## WHAT TO PRODUCE
Transcribe the listing from its top line through the line with "[74,256,138,281] Blog ->". Keep it exact, both ends included, and add nothing.

## DATA UNDER STUDY
══════════════════════════════
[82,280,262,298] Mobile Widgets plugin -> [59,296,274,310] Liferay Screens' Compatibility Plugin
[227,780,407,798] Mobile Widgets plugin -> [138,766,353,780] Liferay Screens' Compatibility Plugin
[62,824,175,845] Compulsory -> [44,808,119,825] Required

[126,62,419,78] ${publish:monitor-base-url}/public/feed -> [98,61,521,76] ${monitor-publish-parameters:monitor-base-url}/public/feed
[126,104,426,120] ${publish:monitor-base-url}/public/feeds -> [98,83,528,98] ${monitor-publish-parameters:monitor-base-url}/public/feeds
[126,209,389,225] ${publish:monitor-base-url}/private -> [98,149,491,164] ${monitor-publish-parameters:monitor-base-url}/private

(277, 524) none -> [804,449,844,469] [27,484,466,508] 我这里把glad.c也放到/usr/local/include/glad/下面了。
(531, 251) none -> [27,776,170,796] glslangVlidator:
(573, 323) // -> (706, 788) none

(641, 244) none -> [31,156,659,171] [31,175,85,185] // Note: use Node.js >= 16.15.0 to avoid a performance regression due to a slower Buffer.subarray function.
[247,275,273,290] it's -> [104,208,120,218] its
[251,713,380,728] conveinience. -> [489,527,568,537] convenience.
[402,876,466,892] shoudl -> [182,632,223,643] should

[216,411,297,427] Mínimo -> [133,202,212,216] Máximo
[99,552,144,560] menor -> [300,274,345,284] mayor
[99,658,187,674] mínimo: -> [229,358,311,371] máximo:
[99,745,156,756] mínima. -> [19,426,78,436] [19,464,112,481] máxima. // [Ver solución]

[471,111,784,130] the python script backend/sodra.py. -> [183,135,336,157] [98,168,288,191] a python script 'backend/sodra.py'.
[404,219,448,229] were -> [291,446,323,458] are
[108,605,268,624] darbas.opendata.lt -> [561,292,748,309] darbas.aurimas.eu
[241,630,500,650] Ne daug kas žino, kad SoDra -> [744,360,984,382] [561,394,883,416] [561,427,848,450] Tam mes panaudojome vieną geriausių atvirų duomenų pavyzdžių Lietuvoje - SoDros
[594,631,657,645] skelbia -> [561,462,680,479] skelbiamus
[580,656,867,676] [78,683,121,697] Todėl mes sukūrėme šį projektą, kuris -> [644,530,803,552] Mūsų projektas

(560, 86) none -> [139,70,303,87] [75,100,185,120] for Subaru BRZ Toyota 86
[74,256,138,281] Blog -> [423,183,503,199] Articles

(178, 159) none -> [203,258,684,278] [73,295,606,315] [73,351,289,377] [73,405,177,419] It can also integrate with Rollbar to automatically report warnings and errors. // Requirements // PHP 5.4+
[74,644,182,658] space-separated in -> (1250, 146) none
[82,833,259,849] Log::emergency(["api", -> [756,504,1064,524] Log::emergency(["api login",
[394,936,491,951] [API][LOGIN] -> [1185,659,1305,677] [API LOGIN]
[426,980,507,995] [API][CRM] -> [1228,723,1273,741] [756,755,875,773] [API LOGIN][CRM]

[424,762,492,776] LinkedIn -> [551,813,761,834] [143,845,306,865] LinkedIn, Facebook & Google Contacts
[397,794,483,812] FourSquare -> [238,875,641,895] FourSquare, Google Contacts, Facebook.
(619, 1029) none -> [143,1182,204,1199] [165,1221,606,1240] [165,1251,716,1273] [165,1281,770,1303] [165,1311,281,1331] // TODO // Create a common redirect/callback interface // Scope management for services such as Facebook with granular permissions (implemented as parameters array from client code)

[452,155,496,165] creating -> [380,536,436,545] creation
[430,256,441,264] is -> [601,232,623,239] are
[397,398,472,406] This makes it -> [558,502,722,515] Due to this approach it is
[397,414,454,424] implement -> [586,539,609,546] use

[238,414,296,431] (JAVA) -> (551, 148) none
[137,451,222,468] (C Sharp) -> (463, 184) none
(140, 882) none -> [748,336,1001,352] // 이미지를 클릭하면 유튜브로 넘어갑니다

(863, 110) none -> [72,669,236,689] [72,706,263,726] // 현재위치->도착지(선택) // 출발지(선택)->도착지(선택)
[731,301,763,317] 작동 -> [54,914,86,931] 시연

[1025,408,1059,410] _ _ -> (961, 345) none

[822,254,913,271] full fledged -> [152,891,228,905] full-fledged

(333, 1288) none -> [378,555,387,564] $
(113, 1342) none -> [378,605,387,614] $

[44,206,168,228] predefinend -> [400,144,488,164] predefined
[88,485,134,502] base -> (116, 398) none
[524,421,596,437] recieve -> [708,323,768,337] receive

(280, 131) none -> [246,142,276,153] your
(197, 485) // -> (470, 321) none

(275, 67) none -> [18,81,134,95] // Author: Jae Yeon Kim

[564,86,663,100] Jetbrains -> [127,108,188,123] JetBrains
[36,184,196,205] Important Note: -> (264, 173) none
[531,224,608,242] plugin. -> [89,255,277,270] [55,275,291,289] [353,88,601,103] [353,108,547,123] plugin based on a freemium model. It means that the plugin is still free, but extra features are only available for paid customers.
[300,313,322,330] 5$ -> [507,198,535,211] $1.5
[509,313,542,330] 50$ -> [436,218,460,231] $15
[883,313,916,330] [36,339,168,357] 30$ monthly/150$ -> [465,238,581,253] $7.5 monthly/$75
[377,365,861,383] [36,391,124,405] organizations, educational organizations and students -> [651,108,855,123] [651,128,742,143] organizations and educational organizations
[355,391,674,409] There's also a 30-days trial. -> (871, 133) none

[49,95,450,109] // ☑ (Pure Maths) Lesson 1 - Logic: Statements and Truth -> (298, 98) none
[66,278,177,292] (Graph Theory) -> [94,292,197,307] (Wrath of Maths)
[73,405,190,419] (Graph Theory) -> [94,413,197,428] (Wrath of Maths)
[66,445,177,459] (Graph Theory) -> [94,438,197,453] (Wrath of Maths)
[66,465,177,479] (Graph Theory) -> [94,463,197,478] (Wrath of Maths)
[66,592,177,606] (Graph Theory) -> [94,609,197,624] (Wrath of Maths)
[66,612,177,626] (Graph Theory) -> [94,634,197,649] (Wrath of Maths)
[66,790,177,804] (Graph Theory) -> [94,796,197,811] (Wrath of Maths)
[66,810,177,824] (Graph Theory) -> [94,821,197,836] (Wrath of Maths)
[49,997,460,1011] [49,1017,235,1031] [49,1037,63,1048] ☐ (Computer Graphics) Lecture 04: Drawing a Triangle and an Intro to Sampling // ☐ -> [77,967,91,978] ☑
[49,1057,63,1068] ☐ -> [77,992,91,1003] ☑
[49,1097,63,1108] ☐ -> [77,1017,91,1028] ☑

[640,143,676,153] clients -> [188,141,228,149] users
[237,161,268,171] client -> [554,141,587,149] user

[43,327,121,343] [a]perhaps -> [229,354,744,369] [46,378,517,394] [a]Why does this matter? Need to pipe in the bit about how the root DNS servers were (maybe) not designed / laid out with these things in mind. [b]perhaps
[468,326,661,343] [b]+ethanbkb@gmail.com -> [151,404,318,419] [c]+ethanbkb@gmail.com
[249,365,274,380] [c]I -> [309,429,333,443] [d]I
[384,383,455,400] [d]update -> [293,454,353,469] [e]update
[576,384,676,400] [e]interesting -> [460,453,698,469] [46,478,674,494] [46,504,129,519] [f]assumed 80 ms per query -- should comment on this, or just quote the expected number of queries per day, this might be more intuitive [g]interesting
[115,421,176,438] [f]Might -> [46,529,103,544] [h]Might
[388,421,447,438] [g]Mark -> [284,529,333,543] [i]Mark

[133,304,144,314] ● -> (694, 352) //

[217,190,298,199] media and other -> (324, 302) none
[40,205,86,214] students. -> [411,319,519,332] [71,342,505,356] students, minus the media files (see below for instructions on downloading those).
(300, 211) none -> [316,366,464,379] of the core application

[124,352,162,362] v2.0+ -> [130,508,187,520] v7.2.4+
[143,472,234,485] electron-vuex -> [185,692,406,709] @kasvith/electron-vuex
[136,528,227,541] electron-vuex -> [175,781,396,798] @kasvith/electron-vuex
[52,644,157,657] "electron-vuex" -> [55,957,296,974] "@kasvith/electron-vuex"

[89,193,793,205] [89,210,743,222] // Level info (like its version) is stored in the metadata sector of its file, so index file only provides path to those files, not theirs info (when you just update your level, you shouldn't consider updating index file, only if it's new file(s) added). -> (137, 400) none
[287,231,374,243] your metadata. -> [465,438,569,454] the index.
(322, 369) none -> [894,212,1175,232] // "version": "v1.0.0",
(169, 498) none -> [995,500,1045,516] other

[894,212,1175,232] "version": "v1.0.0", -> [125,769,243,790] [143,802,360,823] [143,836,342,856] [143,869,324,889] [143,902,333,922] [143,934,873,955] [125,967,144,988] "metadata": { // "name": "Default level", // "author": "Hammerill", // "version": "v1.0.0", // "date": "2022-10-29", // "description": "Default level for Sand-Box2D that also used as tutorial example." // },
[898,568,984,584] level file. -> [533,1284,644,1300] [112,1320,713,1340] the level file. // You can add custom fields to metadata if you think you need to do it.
══════════════════════════════
## RESULT OF THE EXERCISE
[82,280,262,298] Mobile Widgets plugin -> [59,296,274,310] Liferay Screens' Compatibility Plugin
[227,780,407,798] Mobile Widgets plugin -> [138,766,353,780] Liferay Screens' Compatibility Plugin
[62,824,175,845] Compulsory -> [44,808,119,825] Required

[126,62,419,78] ${publish:monitor-base-url}/public/feed -> [98,61,521,76] ${monitor-publish-parameters:monitor-base-url}/public/feed
[126,104,426,120] ${publish:monitor-base-url}/public/feeds -> [98,83,528,98] ${monitor-publish-parameters:monitor-base-url}/public/feeds
[126,209,389,225] ${publish:monitor-base-url}/private -> [98,149,491,164] ${monitor-publish-parameters:monitor-base-url}/private

(277, 524) none -> [804,449,844,469] [27,484,466,508] 我这里把glad.c也放到/usr/local/include/glad/下面了。
(531, 251) none -> [27,776,170,796] glslangVlidator:
(573, 323) // -> (706, 788) none

(641, 244) none -> [31,156,659,171] [31,175,85,185] // Note: use Node.js >= 16.15.0 to avoid a performance regression due to a slower Buffer.subarray function.
[247,275,273,290] it's -> [104,208,120,218] its
[251,713,380,728] conveinience. -> [489,527,568,537] convenience.
[402,876,466,892] shoudl -> [182,632,223,643] should

[216,411,297,427] Mínimo -> [133,202,212,216] Máximo
[99,552,144,560] menor -> [300,274,345,284] mayor
[99,658,187,674] mínimo: -> [229,358,311,371] máximo:
[99,745,156,756] mínima. -> [19,426,78,436] [19,464,112,481] máxima. // [Ver solución]

[471,111,784,130] the python script backend/sodra.py. -> [183,135,336,157] [98,168,288,191] a python script 'backend/sodra.py'.
[404,219,448,229] were -> [291,446,323,458] are
[108,605,268,624] darbas.opendata.lt -> [561,292,748,309] darbas.aurimas.eu
[241,630,500,650] Ne daug kas žino, kad SoDra -> [744,360,984,382] [561,394,883,416] [561,427,848,450] Tam mes panaudojome vieną geriausių atvirų duomenų pavyzdžių Lietuvoje - SoDros
[594,631,657,645] skelbia -> [561,462,680,479] skelbiamus
[580,656,867,676] [78,683,121,697] Todėl mes sukūrėme šį projektą, kuris -> [644,530,803,552] Mūsų projektas

(560, 86) none -> [139,70,303,87] [75,100,185,120] for Subaru BRZ Toyota 86
[74,256,138,281] Blog -> [423,183,503,199] Articles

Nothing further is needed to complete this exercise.